** Your objective **
Pictures excluded, return every entry exactly, please.

*** Begin section ***

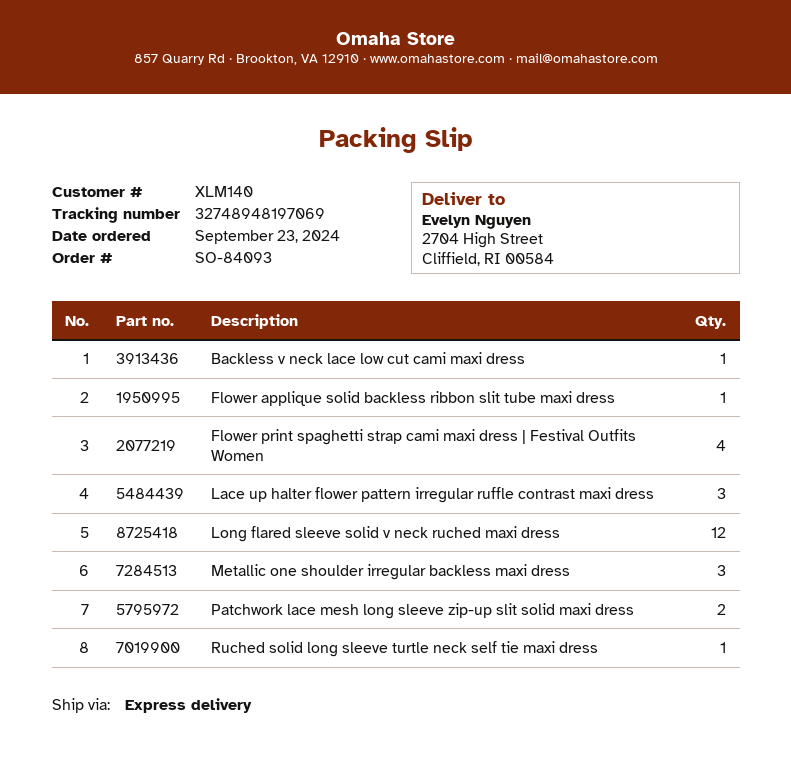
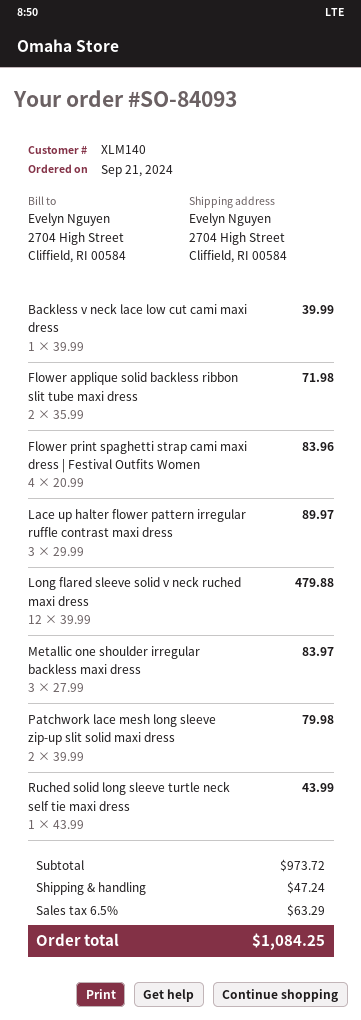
order date: 2024-09-23 -> 2024-09-21
Flower applique solid backless ribbon slit tube maxi dress: 1 -> 2

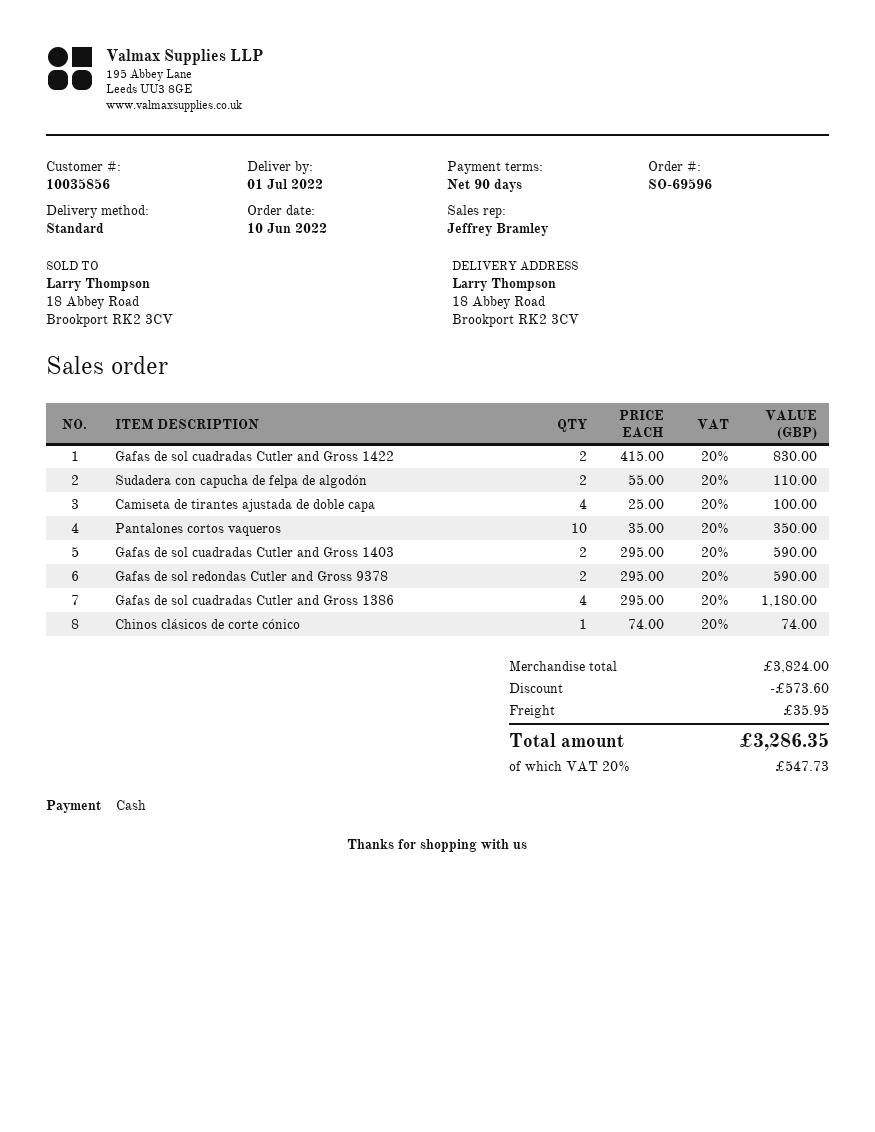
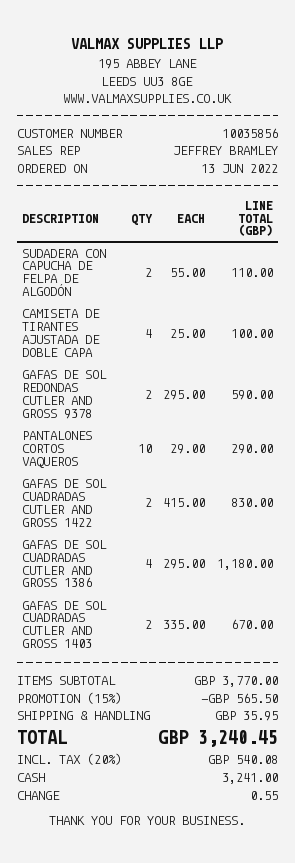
order date: 2022-06-10 -> 2022-06-13
Pantalones cortos vaqueros: 10 x 35.00 = 350.00 -> 10 x 29.00 = 290.00
Gafas de sol cuadradas Cutler and Gross 1403: 2 x 295.00 = 590.00 -> 2 x 335.00 = 670.00
Chinos clásicos de corte cónico: 1 x 74.00 = 74.00 -> none
subtotal: 3824.00 -> 3770.00
discount: 573.60 -> 565.50
tax: 20% = 547.73 -> 20% = 540.08
total: 3286.35 -> 3240.45

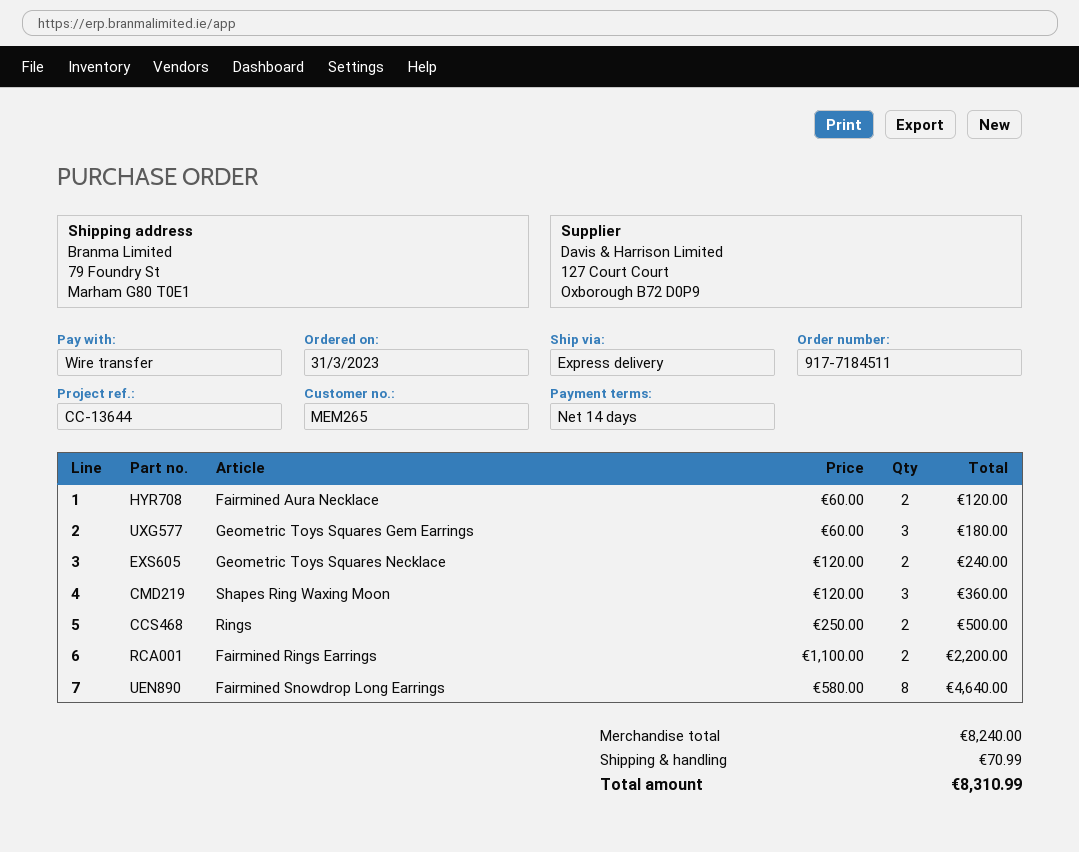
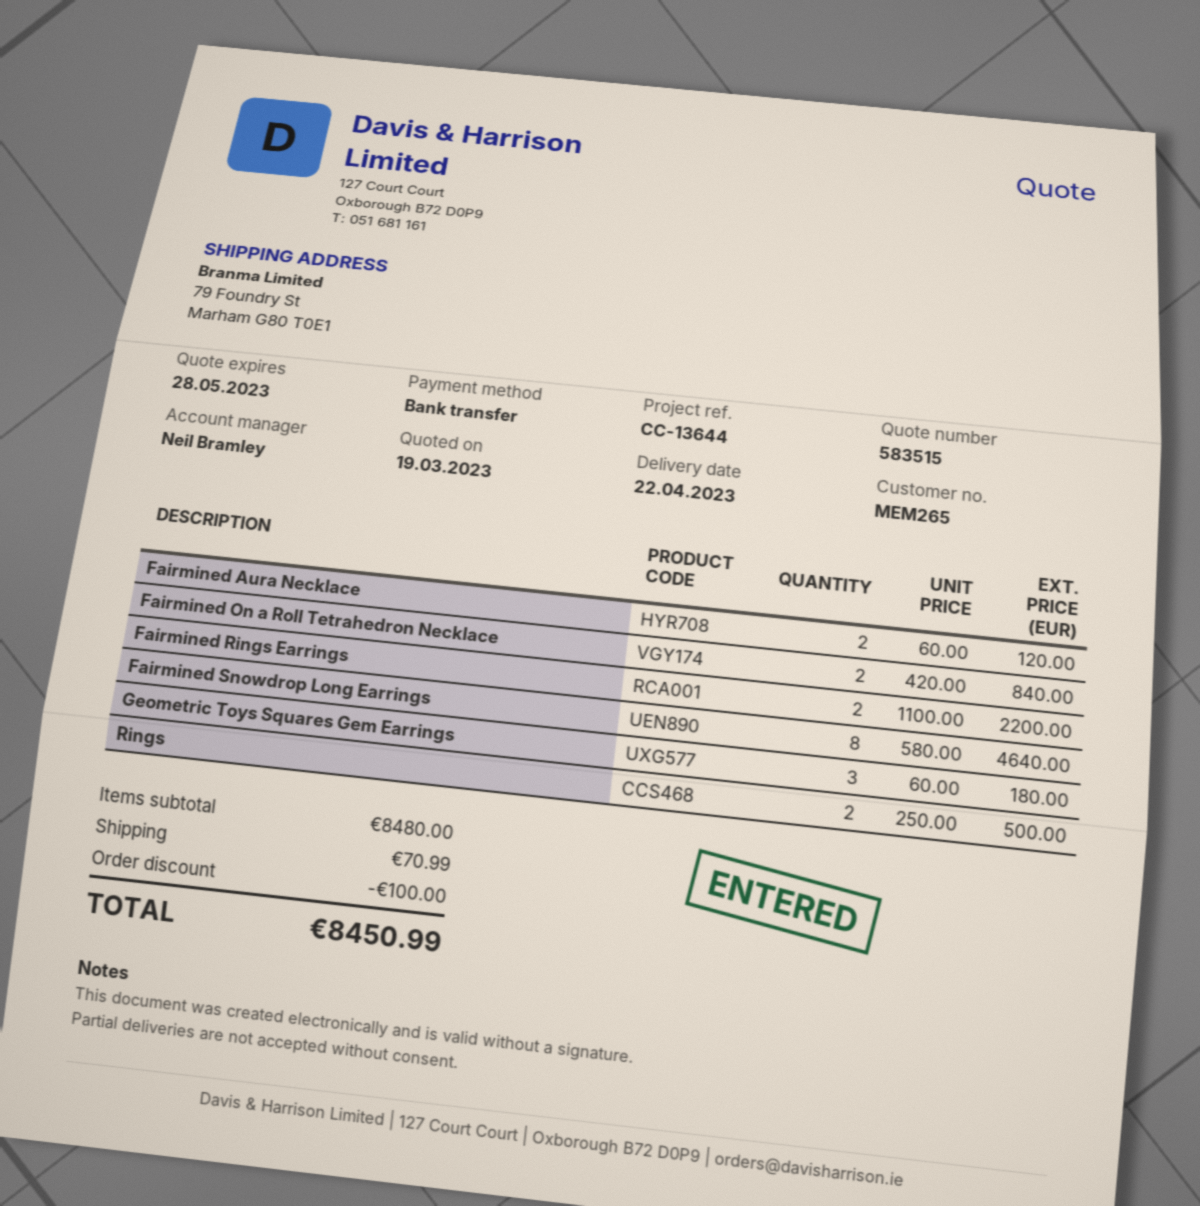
Geometric Toys Squares Necklace: 2 x 120.00 = 240.00 -> none
Shapes Ring Waxing Moon: 3 x 120.00 = 360.00 -> none
Fairmined On a Roll Tetrahedron Necklace: none -> 2 x 420.00 = 840.00
subtotal: 8240.00 -> 8480.00
discount: none -> 100.00
total: 8310.99 -> 8450.99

*** End section ***

** Your solution **
order date: 2024-09-23 -> 2024-09-21
Flower applique solid backless ribbon slit tube maxi dress: 1 -> 2

order date: 2022-06-10 -> 2022-06-13
Pantalones cortos vaqueros: 10 x 35.00 = 350.00 -> 10 x 29.00 = 290.00
Gafas de sol cuadradas Cutler and Gross 1403: 2 x 295.00 = 590.00 -> 2 x 335.00 = 670.00
Chinos clásicos de corte cónico: 1 x 74.00 = 74.00 -> none
subtotal: 3824.00 -> 3770.00
discount: 573.60 -> 565.50
tax: 20% = 547.73 -> 20% = 540.08
total: 3286.35 -> 3240.45

Geometric Toys Squares Necklace: 2 x 120.00 = 240.00 -> none
Shapes Ring Waxing Moon: 3 x 120.00 = 360.00 -> none
Fairmined On a Roll Tetrahedron Necklace: none -> 2 x 420.00 = 840.00
subtotal: 8240.00 -> 8480.00
discount: none -> 100.00
total: 8310.99 -> 8450.99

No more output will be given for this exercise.